• [WHAT THIS TASK INVOLVES]: Output nothing but the lines from the first line of the entries to the line with "enhancements to improve capacity performance of XR traffic.", inclusive, exactly as they read.

• [INPUT MATERIAL]:
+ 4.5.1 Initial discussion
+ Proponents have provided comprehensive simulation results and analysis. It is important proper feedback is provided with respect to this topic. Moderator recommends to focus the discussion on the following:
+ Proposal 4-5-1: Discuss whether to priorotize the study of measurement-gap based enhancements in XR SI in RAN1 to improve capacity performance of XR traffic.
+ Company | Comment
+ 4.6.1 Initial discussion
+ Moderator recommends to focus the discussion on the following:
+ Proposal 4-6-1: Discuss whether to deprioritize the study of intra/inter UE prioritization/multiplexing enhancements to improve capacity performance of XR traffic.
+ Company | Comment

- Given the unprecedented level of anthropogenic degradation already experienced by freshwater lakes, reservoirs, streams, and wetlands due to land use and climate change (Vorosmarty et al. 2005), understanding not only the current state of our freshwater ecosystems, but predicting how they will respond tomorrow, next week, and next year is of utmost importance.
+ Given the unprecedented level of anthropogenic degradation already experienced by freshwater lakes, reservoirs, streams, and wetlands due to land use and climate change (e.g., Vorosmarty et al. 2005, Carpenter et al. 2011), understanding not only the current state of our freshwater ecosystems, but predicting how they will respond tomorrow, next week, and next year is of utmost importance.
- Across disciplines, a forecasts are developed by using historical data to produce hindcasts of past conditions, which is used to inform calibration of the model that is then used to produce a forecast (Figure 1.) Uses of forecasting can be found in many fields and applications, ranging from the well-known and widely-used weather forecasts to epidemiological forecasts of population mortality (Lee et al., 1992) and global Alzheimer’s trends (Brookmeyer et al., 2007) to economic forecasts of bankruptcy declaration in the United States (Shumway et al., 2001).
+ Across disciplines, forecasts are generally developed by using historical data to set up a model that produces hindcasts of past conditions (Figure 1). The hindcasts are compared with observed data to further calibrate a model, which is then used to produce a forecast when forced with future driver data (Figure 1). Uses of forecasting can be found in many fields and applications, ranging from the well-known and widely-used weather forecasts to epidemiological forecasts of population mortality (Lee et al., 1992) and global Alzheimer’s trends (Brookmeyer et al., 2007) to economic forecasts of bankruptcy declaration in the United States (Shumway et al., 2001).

• [RESULT FOR THIS TASK]:
+ 4.5.1 Initial discussion
+ Proponents have provided comprehensive simulation results and analysis. It is important proper feedback is provided with respect to this topic. Moderator recommends to focus the discussion on the following:
+ Proposal 4-5-1: Discuss whether to priorotize the study of measurement-gap based enhancements in XR SI in RAN1 to improve capacity performance of XR traffic.
+ Company | Comment
+ 4.6.1 Initial discussion
+ Moderator recommends to focus the discussion on the following:
+ Proposal 4-6-1: Discuss whether to deprioritize the study of intra/inter UE prioritization/multiplexing enhancements to improve capacity performance of XR traffic.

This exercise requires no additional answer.